=== Problem description ===
The answer must be every line from the entries below that includes "white".

[Collected data]

::::::

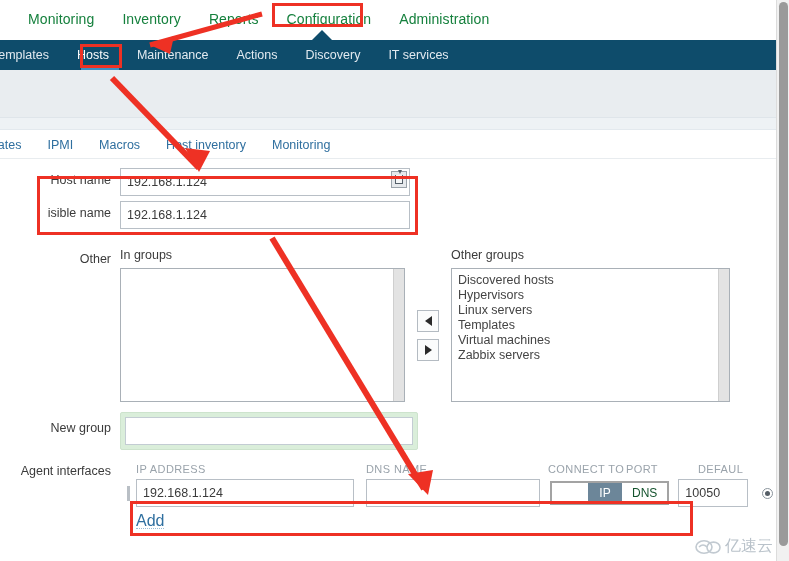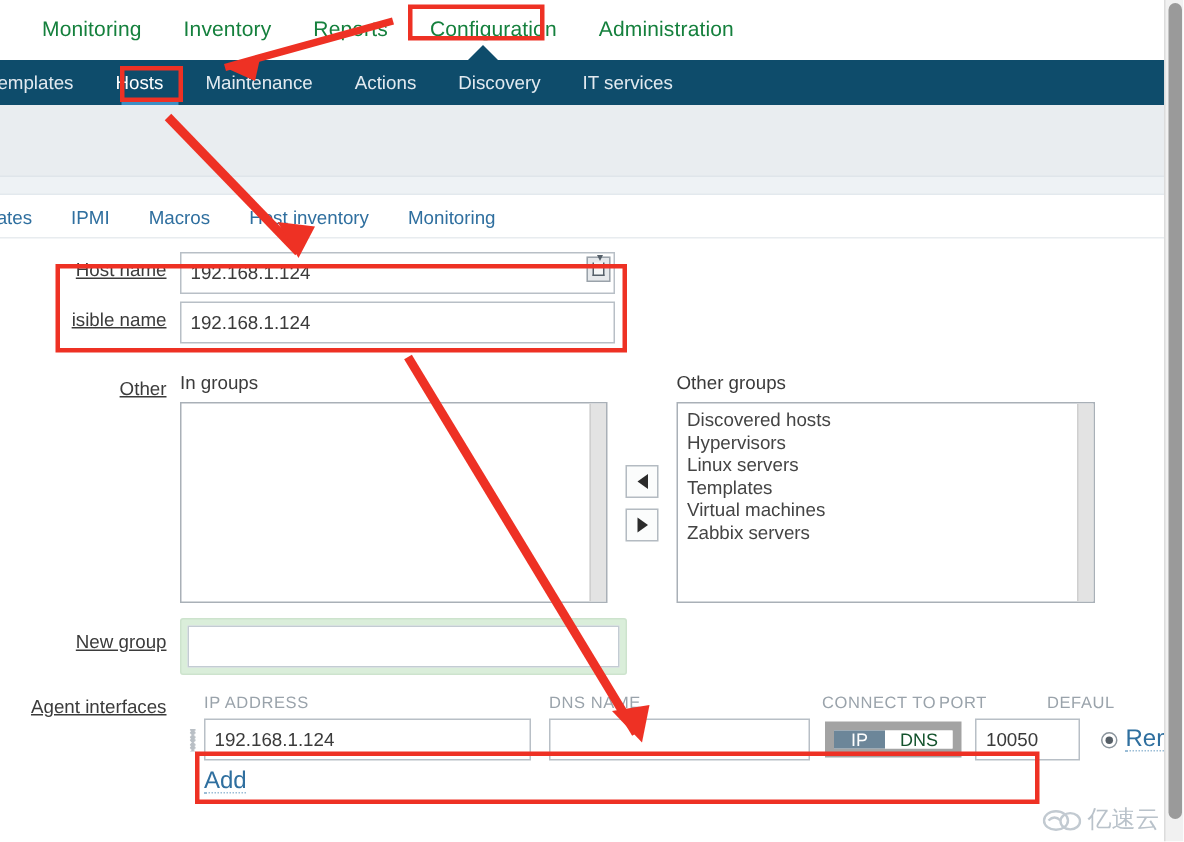--- a/index.html
+++ b/index.html
@@ -74,21 +74,21 @@
   }
   .formtab:first-child { margin-left:-18px; }
 
   
   .form { position:absolute; left:0; top:168px; width:776px; }
 
   .row { display:flex; align-items:flex-start; margin-bottom:2px; }
   .lbl {
     width:120px; text-align:right; padding-right:9px;
     font-size:12.5px; color:#3b3b3b; line-height:24px;
-    white-space:nowrap; flex:0 0 120px;text-decoration:underline;
+    white-space:nowrap; flex:0 0 120px;
   }
   .fld { flex:1; }
 
   input.txt {
     height:28px; border:1px solid #b8bfc6; background:#fff;
     font-family:"Liberation Sans", sans-serif; font-size:12.5px;
     color:#3b3b3b; padding:0 6px; outline:none;
   }
   .wide { width:290px; }
 
@@ -156,21 +156,21 @@
   .ifrow { display:flex; align-items:center; height:30px; }
   .dragdots { width:16px; display:flex; justify-content:center; }
   .dragdots u {
     display:block; width:5px; height:15px; text-decoration:none;
     background-image:
       radial-gradient(#b9bfc5 45%, transparent 46%),
       radial-gradient(#b9bfc5 45%, transparent 46%);
     background-size:5px 5px; background-position:0 0, 0 3px;
     background-repeat:repeat-y;
   }
-  .toggle { display:flex; border:6px solid #a3a3a3; height:24px; }
+  .toggle { display:flex; border:2px solid #a3a3a3; height:24px;padding-left:36px; }
   .toggle div {
     display:flex; align-items:center; justify-content:center;
     font-size:12px; padding:0 10px; min-width:34px;
   }
   .toggle .on { background:#6c8699; color:#ffffff; }
   .toggle .off { background:#ffffff; color:#14532d; }
   .radio {
     width:11px; height:11px; border-radius:50%;
     border:1px solid #8a949c; background:#fff;
     display:inline-block; position:relative; vertical-align:-1px;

::::::

=== Solution for this task ===
-    white-space:nowrap; flex:0 0 120px;text-decoration:underline;
+    white-space:nowrap; flex:0 0 120px;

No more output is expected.